• [What needs to be done]
In the records below, find the line holding "Béquille Quick' N"; copy it and every line after it to the end, omitting all images.

• [Data records]
☆ ☆ ☆ ☆ ☆

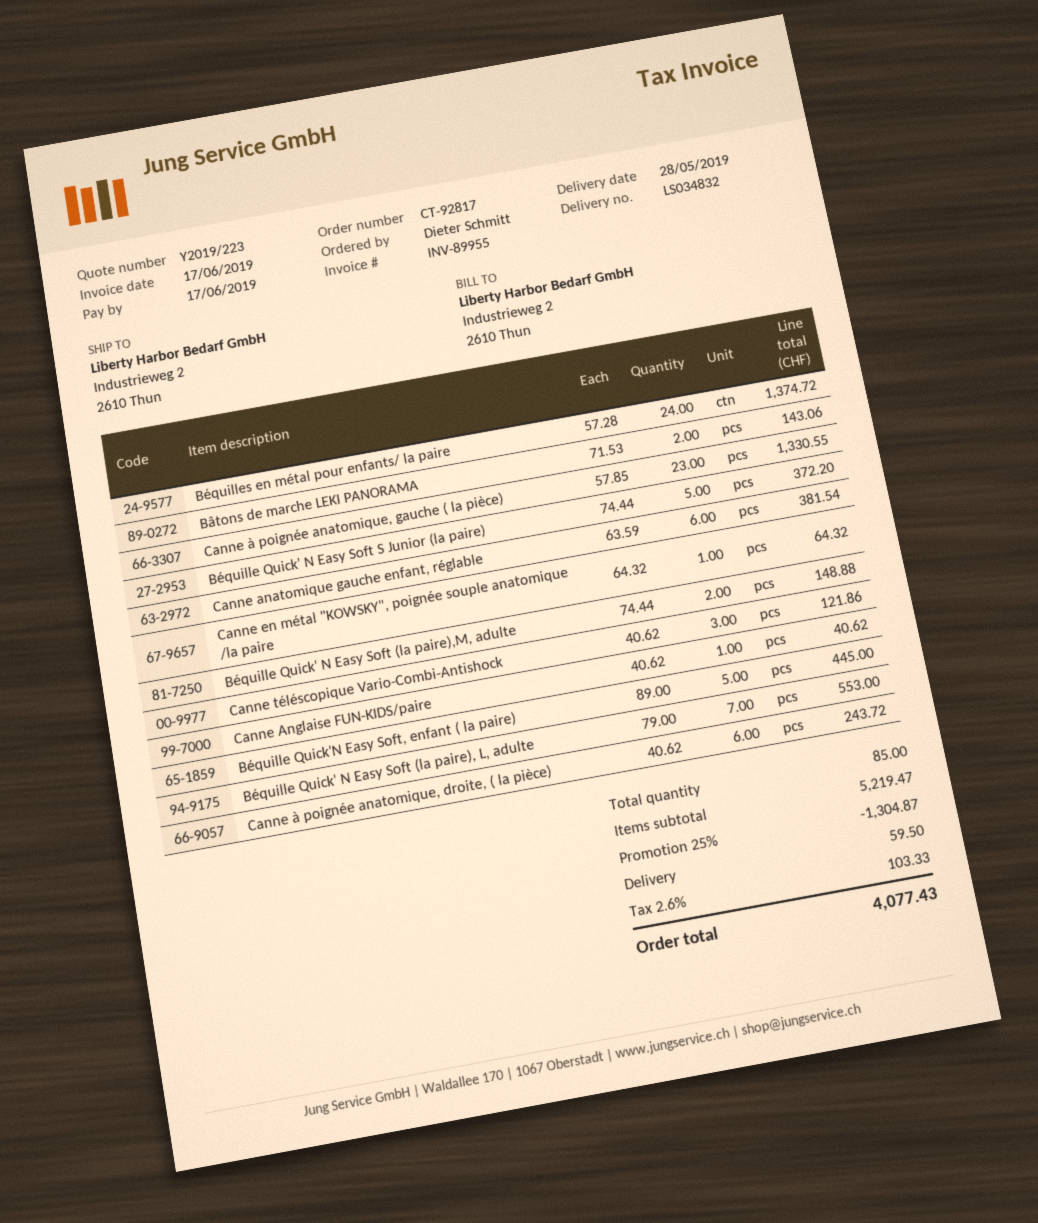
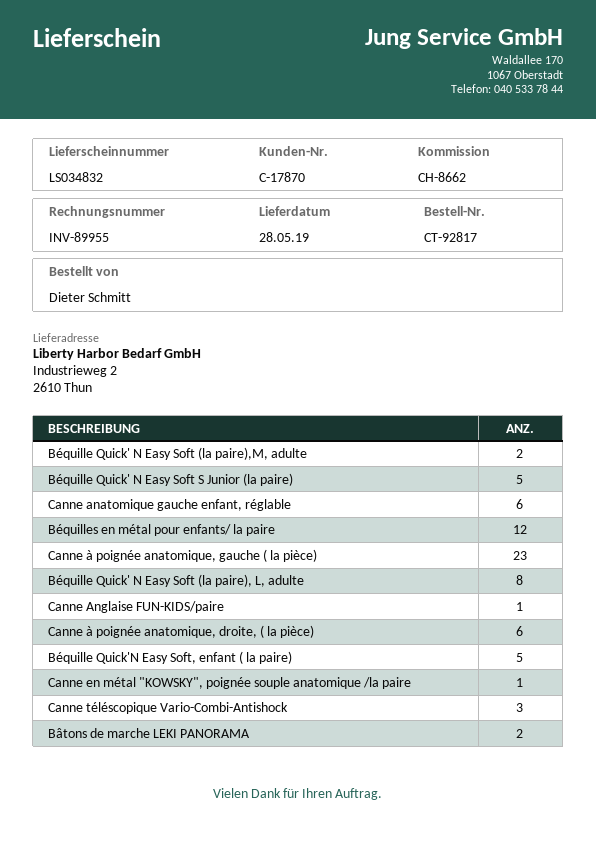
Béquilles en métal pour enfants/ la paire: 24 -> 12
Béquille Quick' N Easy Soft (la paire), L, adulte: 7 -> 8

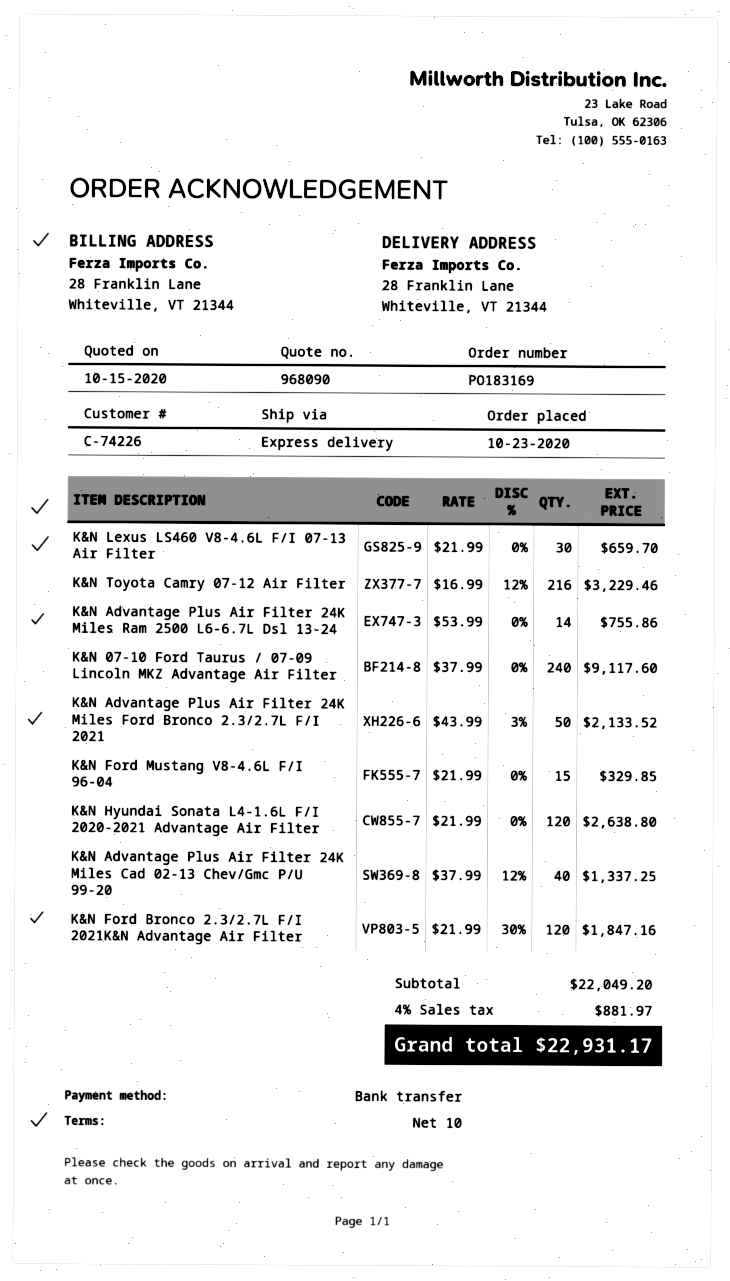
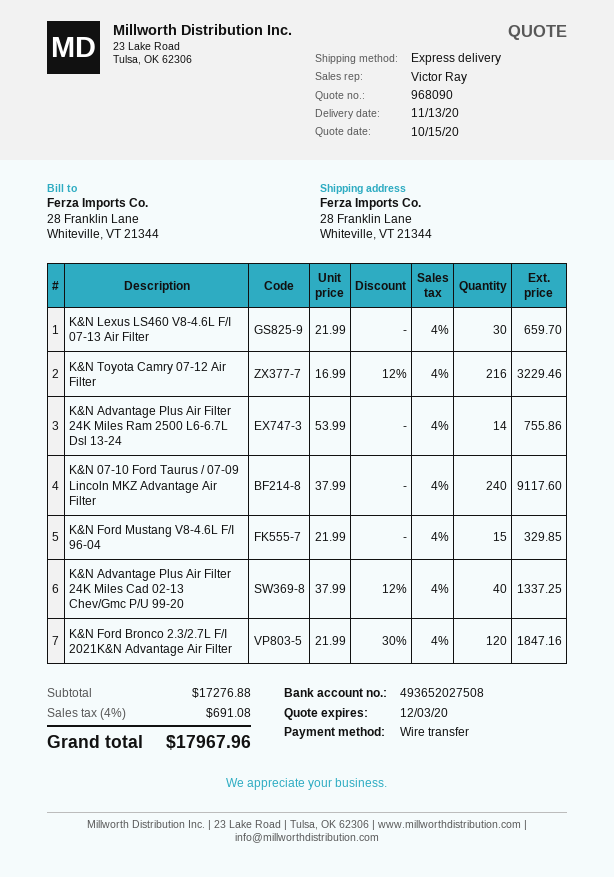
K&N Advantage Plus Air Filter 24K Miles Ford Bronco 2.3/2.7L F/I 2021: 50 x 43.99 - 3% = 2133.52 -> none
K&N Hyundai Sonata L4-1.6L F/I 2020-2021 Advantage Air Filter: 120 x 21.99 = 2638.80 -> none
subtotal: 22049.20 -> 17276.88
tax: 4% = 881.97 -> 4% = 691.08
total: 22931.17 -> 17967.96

☆ ☆ ☆ ☆ ☆

• [Answer space]
Béquille Quick' N Easy Soft (la paire), L, adulte: 7 -> 8

K&N Advantage Plus Air Filter 24K Miles Ford Bronco 2.3/2.7L F/I 2021: 50 x 43.99 - 3% = 2133.52 -> none
K&N Hyundai Sonata L4-1.6L F/I 2020-2021 Advantage Air Filter: 120 x 21.99 = 2638.80 -> none
subtotal: 22049.20 -> 17276.88
tax: 4% = 881.97 -> 4% = 691.08
total: 22931.17 -> 17967.96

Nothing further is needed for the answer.